In the case the ratio of the chiral ligand of formula (IIa) - (IId) and achiral ligand of formula (III) may range from 10:1 to 1:5. Preferably this ratio is from 5:1 to 1:2, more preferably from 2.5:1 to 1.2:1.

Suitable transition metals are the elements of groups VIII, IX or X. Preference is given to using ruthenium, rhodium or iridium.

In addition, the present invention provides the use of a catalytic system according to the invention for the asymmetric hydrogenation of unsaturated compounds catalyzed by transition metals.

Example 1. Obtaining (R)-5-methoxy-3-(3-methoxypropane)-α-(1-methylethyl)-phenylpropane acid

In an autoclave with a capacity of 450 ml suspended 50 g (178,35 mmol) of E-2-[[5-methoxy-3-(3-methoxypropane)phenyl]methylene]-3-methylbutanoic acid, 100 mg (0,234 mmol) of the ligand of formula (IIe) (>95%) of (2,6-dimethyl-3,5-dioxa-4-phosphacyclohexane[2,1-a;3,4-a']dinatale-4-yl)piperidine, or 47.6 mg (0,1172 mmol) of Rh(COD)2BF4and 30.8 mg (0,117 mmol) of triphenylphosphine in 160 ml of isopropanol (IPA):N2O=4:1. The autoclave rinsed 5 times with nitrogen and heated to 55°C. Then, the autoclave rinsed 3 times with hydrogen and then create pressure H280 bar without stirring. Then under a pressure of 80 bar at 55°C and the stirring speed of 100 rpm, the mixture is subjected to hydrogenation in the night. After 18 hours, the autoclave is cooled and produce the target product.

In the course of equal 50,35 g (96,6% of theory).

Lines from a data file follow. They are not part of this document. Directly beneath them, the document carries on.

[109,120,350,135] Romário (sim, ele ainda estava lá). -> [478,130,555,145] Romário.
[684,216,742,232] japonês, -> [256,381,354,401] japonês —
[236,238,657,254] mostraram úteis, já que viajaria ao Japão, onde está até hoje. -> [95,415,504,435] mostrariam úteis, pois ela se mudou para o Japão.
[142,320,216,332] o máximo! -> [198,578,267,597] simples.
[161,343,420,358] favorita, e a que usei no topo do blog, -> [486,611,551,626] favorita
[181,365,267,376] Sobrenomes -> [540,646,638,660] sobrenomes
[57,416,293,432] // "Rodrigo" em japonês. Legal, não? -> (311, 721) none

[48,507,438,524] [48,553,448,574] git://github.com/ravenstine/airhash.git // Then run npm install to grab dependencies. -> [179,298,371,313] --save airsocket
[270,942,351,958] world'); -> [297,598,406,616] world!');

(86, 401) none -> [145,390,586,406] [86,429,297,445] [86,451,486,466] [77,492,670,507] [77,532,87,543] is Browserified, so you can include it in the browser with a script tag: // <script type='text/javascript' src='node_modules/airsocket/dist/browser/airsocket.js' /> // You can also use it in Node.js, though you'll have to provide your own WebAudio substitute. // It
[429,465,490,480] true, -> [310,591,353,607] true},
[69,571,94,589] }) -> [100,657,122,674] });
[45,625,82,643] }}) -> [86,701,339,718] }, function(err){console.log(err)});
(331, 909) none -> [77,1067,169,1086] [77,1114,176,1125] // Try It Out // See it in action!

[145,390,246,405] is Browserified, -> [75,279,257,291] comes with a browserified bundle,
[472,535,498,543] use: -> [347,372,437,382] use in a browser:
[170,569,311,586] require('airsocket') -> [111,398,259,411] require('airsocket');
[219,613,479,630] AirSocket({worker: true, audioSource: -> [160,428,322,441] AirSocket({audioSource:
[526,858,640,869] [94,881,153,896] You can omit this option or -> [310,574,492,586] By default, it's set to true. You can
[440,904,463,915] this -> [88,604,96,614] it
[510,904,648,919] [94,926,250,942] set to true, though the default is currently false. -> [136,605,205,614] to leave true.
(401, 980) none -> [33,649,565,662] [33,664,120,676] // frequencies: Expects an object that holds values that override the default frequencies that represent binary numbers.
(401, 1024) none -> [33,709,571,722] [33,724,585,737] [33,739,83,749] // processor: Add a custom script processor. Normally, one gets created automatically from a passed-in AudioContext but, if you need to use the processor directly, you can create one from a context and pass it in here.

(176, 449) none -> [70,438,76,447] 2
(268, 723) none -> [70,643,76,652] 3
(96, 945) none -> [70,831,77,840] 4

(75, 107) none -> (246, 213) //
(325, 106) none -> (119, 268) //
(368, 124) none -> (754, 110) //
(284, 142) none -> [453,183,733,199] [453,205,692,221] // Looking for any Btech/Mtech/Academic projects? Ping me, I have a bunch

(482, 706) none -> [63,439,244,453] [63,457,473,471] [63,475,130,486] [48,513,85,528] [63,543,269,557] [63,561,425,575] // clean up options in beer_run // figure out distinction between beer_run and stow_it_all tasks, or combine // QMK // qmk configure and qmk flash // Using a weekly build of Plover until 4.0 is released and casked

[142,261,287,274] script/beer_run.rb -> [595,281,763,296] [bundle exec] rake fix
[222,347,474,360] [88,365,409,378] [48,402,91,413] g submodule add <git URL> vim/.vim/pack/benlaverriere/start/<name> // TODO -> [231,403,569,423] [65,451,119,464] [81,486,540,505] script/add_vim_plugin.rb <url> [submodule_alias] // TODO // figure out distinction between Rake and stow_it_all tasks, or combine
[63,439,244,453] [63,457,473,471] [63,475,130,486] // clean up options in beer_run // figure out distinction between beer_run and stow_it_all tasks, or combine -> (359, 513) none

Optical purity 95.3% of it.

Examples 2-8

Carry out the hydrogenation of alpha-methylcatechol acid analogously to example 1. Choose from the following process conditions:

1 mmol of substrate, the reaction temperature 30°C; pressure H225 bar; 4 ml solvent IPA:H2O=4:1, the reaction time is 16 hours; 0.01 mmol catalyst Rh(COD)2BF4, 0.02 mmol of chiral ligand, as in example 1, 0.01 mmol achiral ligand P(R)3; the values of R are listed in table 1.

Table 1
Example No.R%
2phenyl88
3ortho-tolyl97
4meta-tolyl87
5xylyl89
6meta - chlorophenyl89
7para-chlorophenyl90
8 cyclohexyl87

In all examples was achieved the degree of conversion of 100%.

Examples 9-13

Analogously to example 1 carried out the hydrogenation of derivatives of substituted acrylic acid of the formula

Specific values of the radicals R1and R2shown in table 2. Choose from the following process conditions:

1 mmol of substrate, the reaction temperature 30°C; pressure H225 bar; 4 ml solvent IPA:H2O=4:1, the reaction time is 16 hours; 0.01 mmol catalyst Rh(COD)2BF4, 0.02 mmol of chiral ligand, as in example 1, except that the ring in some cases contains an oxygen atom (see table 2), 0.01 mmol achiral ligand P(R)3; the values of R shown in table 2.

td align="left">
Table 2
Example No.R1R2RRing% eea
9methylmethylphenylO87
10phenylisopropylo-tolylCH299b
113,4-methoxyphenylisopropylphenylCH292
124-CF3phenylisopropylm-tolylCH295
13*phenylphenylo-tolylCH295
* Example 13 were conducted at 60°C.
(a) the Degree of transformation in all examples 100% except example 10bwith a conversion of 98%.

Comparative examples

Carry out the hydrogenation of alpha-methylcatechol acid analogously to examples 2-8. For comparison in each case is gidrirovanie carried out once with a ligand system according to the invention, which consists of a combination of chiral ligand and achiral ligand PPh3and one time only using the chiral ligand (without achiral ligand).

Choose from the following process conditions:

1 mmol of substrate, reaction temperature 60°C; pressure H225 bar; 4 ml solvent IPA:H2O=4:1, reaction time 5 hours; 0.01 mmol catalyst Rh(COD)2BF4, 0.02 mmol of chiral ligand of the following formula, 0.01 mmol achiral ligand P(R)3.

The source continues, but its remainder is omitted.